Work out how many lines of the listing below contain the word "Supplies". Respond with that number only.

## Record extracts
□ □ □ □ □ □ □
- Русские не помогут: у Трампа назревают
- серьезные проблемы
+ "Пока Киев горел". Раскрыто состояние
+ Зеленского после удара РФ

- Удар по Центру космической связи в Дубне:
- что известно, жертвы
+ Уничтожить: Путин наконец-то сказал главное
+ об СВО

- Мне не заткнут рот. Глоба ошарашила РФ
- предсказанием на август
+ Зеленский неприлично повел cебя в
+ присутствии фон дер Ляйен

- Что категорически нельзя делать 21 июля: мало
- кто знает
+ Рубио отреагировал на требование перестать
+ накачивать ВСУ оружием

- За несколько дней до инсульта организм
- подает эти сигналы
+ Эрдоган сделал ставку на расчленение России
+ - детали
□ □ □ □ □ □ □
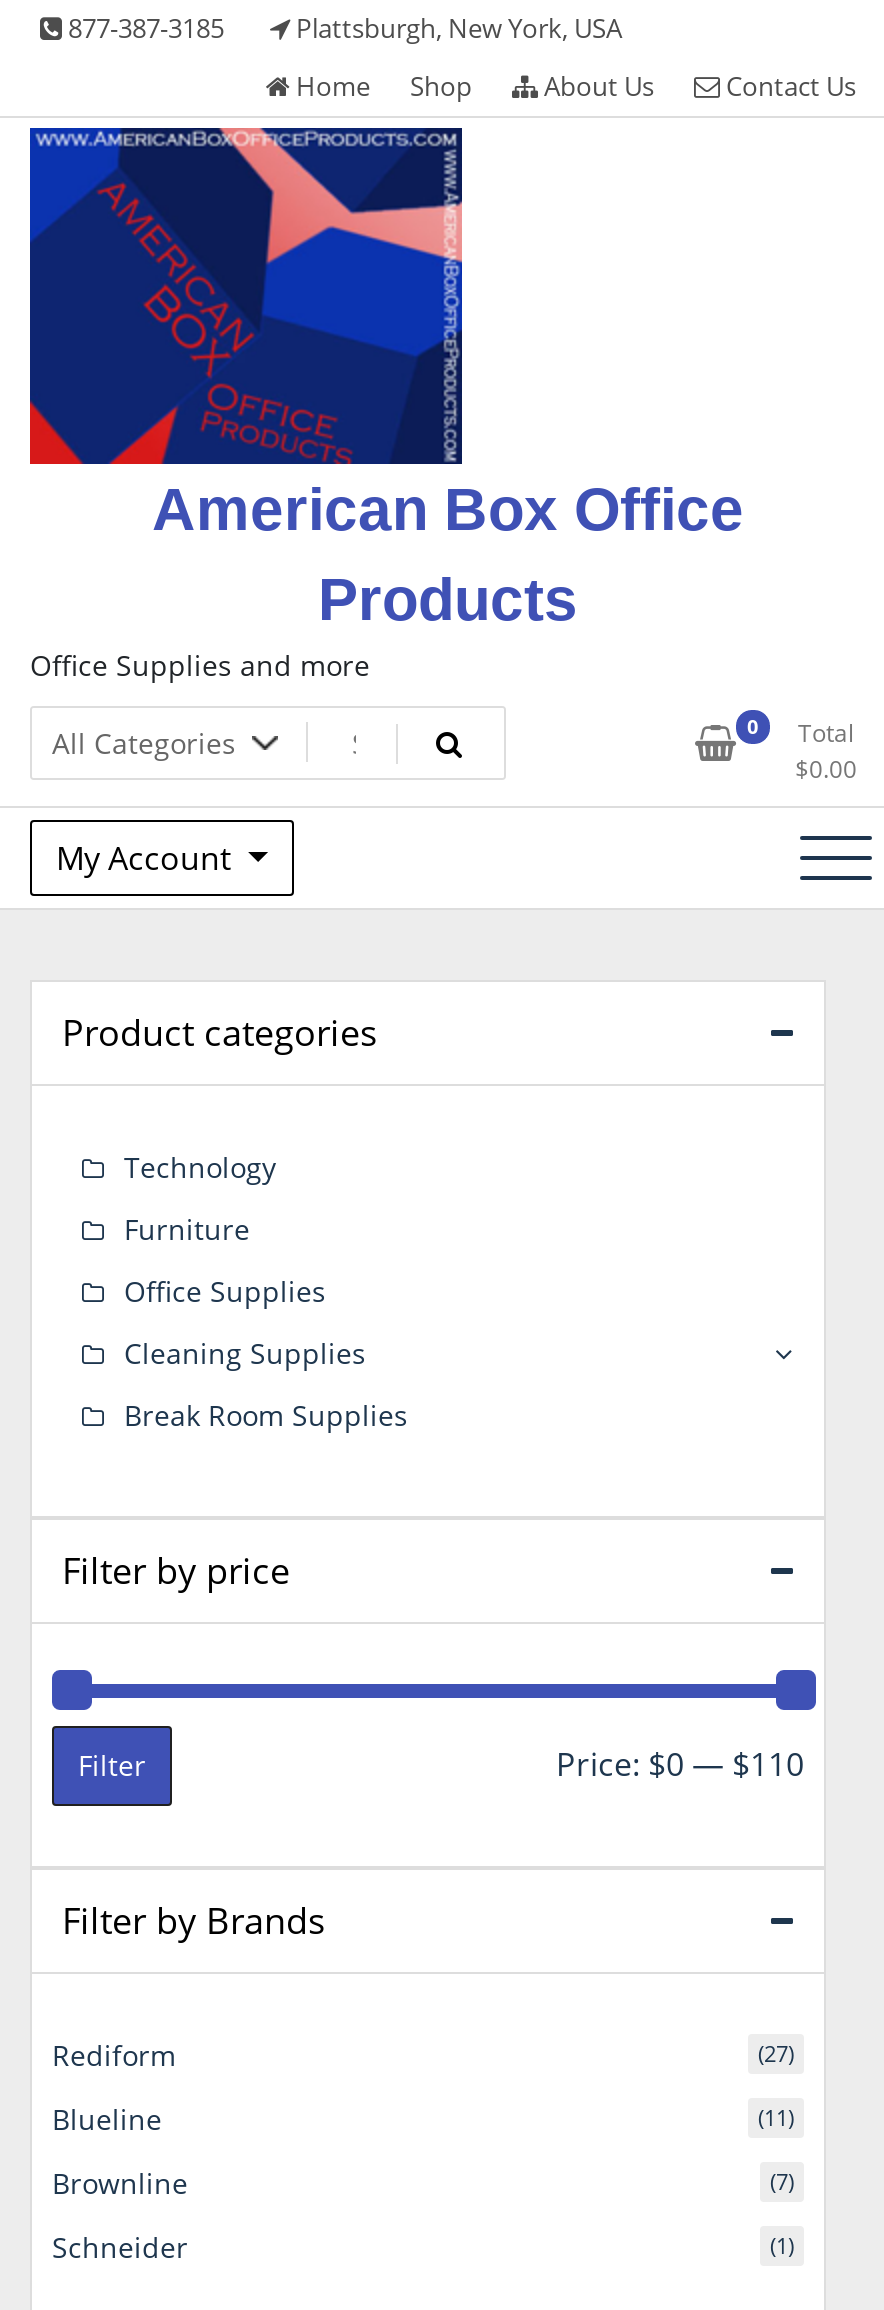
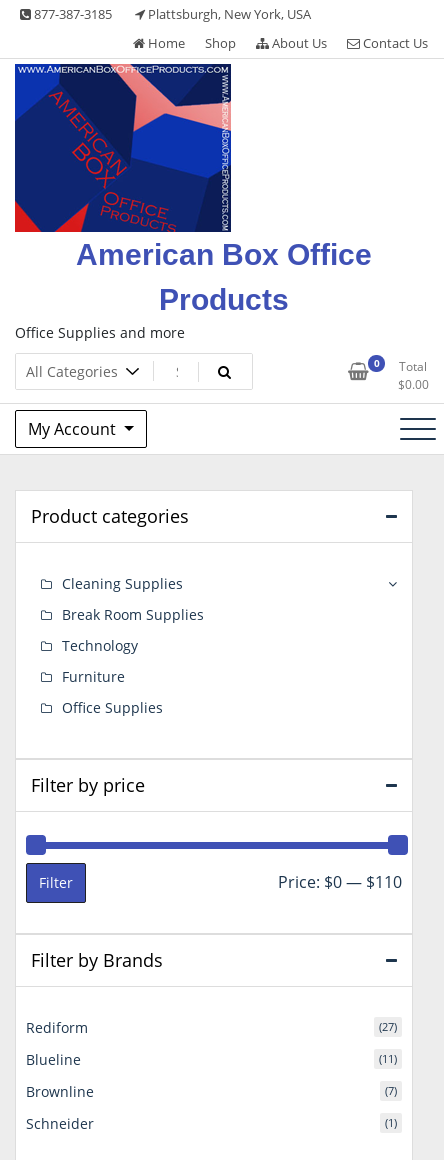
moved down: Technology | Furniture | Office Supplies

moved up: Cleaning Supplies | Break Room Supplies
□ □ □ □ □ □ □
## Result of the task
2